Exercise description:
The reply should match the listing below character for character, except that no image is carried over.
Top of Supplied material
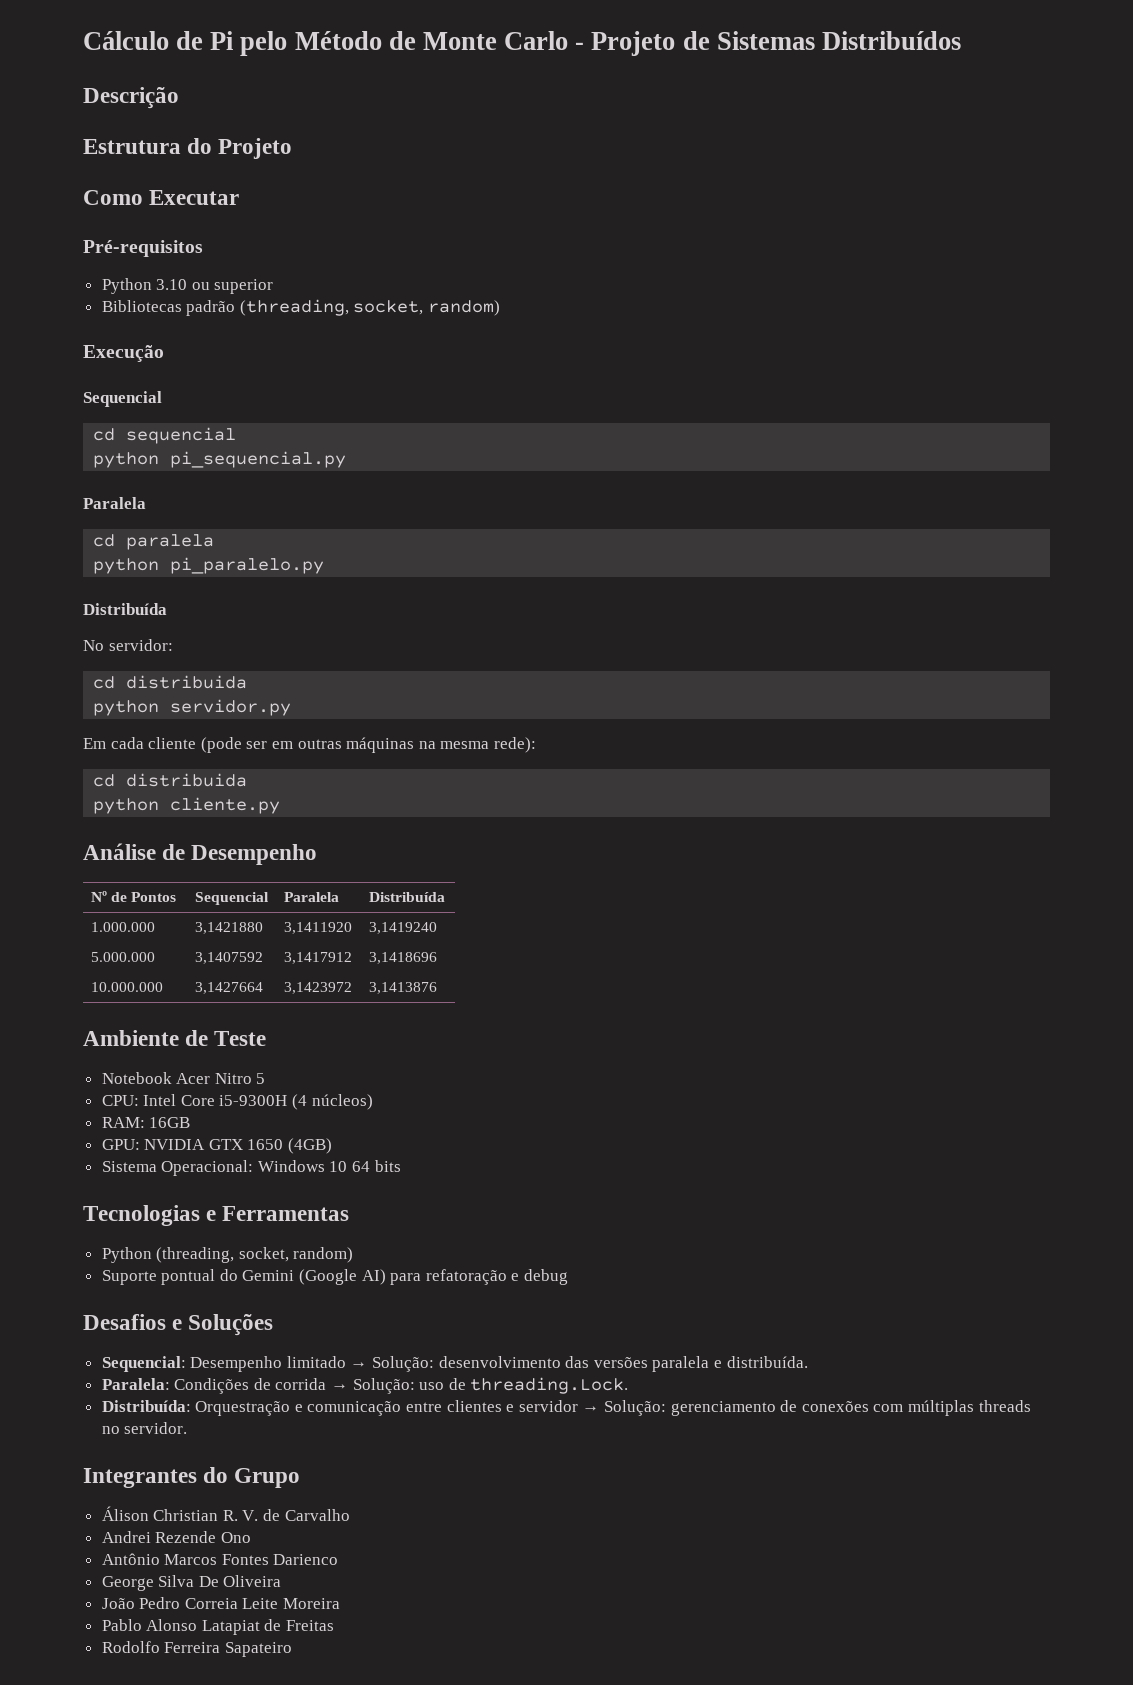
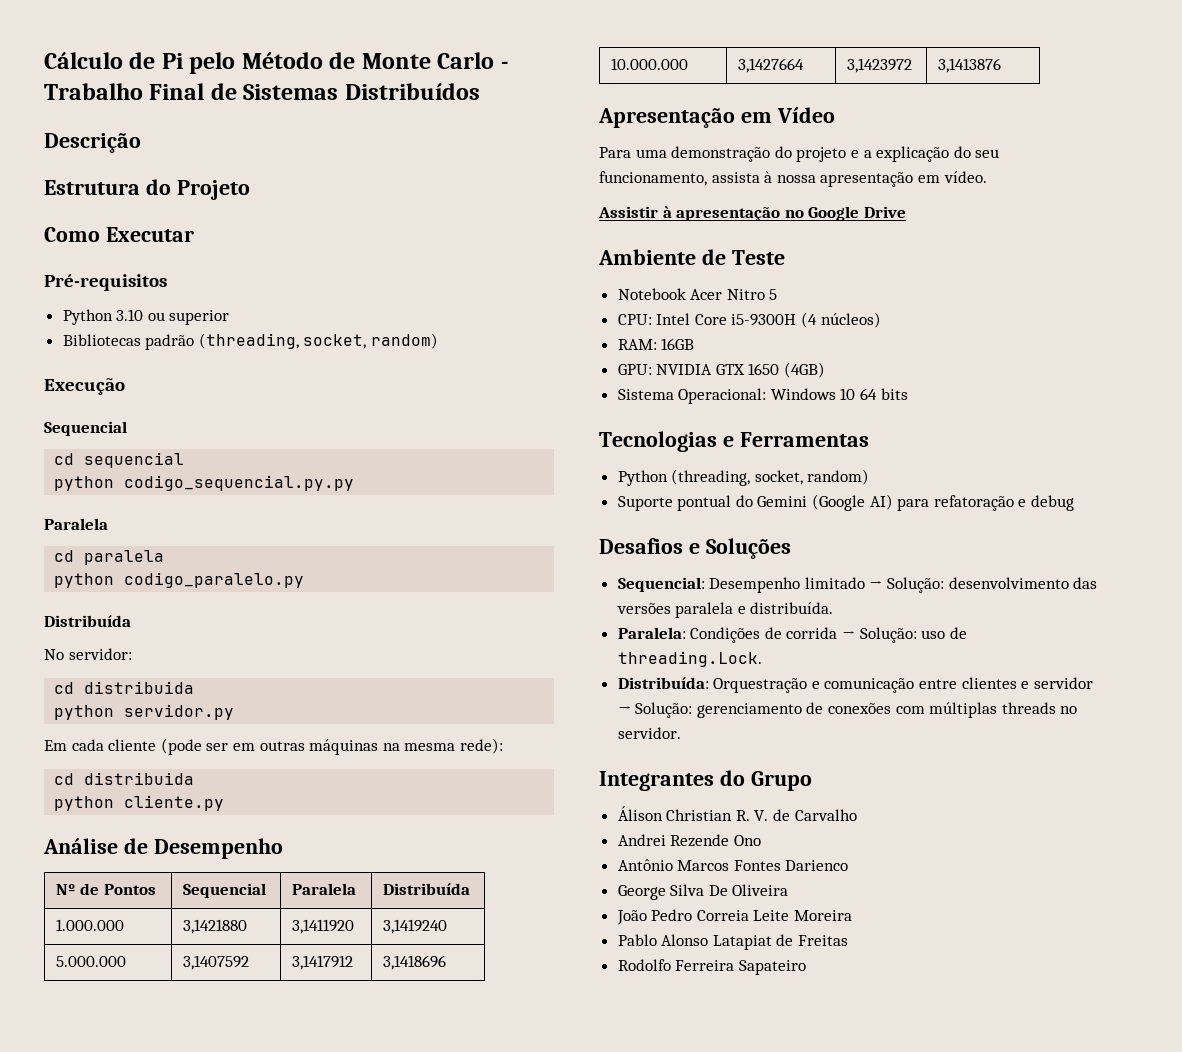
- Cálculo de Pi pelo Método de Monte Carlo - Projeto de Sistemas Distribuídos
+ Cálculo de Pi pelo Método de Monte Carlo - Trabalho Final de Sistemas Distribuídos
- python pi_sequencial.py
+ python codigo_sequencial.py.py
- python pi_paralelo.py
+ python codigo_paralelo.py
+ Apresentação em Vídeo
+ Para uma demonstração do projeto e a explicação do seu funcionamento, assista à nossa apresentação em vídeo.
+ Assistir à apresentação no Google Drive

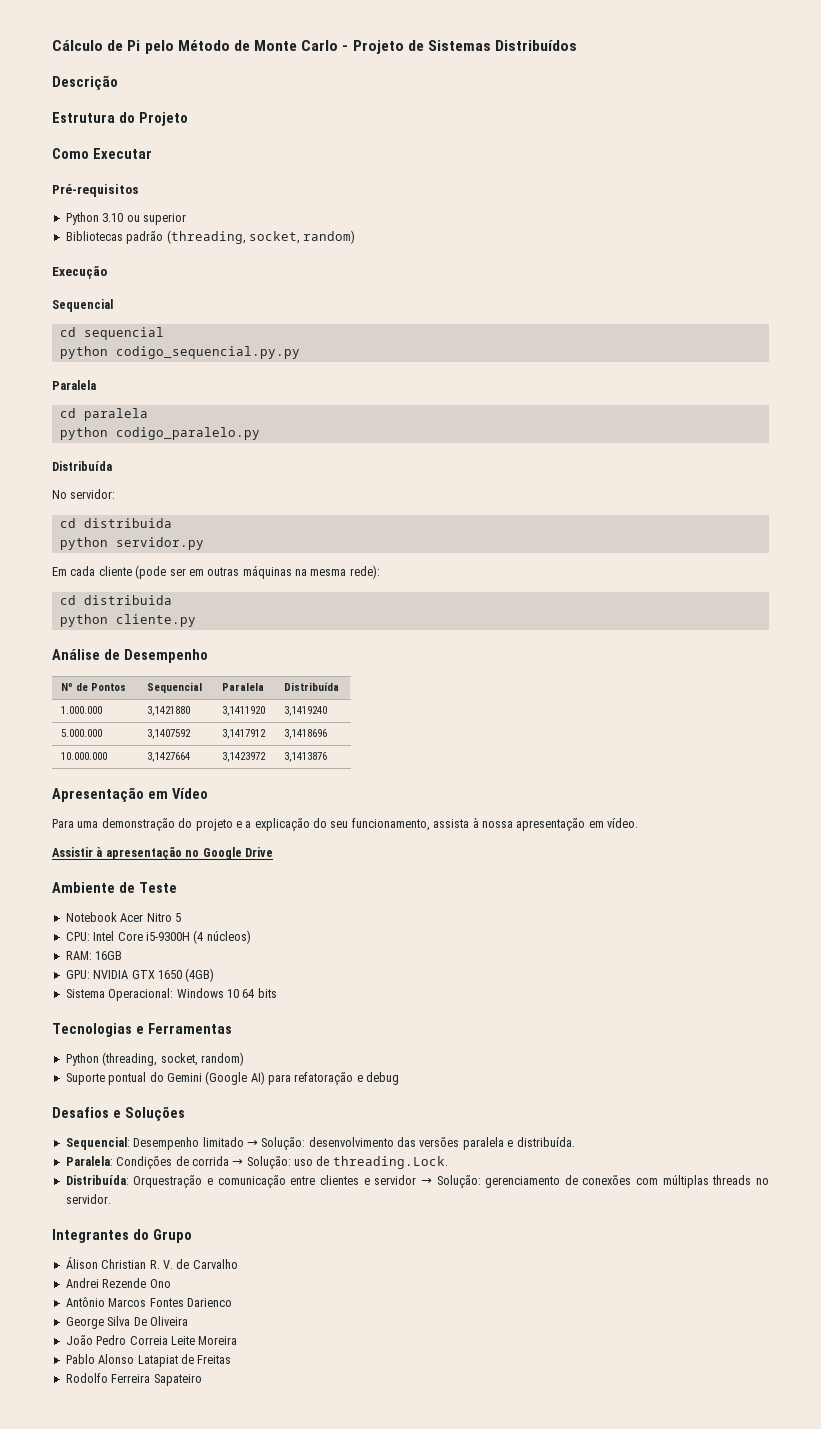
- Cálculo de Pi pelo Método de Monte Carlo - Trabalho Final de Sistemas Distribuídos
+ Cálculo de Pi pelo Método de Monte Carlo - Projeto de Sistemas Distribuídos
Bottom of Supplied material
Completed task:
- Cálculo de Pi pelo Método de Monte Carlo - Projeto de Sistemas Distribuídos
+ Cálculo de Pi pelo Método de Monte Carlo - Trabalho Final de Sistemas Distribuídos
- python pi_sequencial.py
+ python codigo_sequencial.py.py
- python pi_paralelo.py
+ python codigo_paralelo.py
+ Apresentação em Vídeo
+ Para uma demonstração do projeto e a explicação do seu funcionamento, assista à nossa apresentação em vídeo.
+ Assistir à apresentação no Google Drive

- Cálculo de Pi pelo Método de Monte Carlo - Trabalho Final de Sistemas Distribuídos
+ Cálculo de Pi pelo Método de Monte Carlo - Projeto de Sistemas Distribuídos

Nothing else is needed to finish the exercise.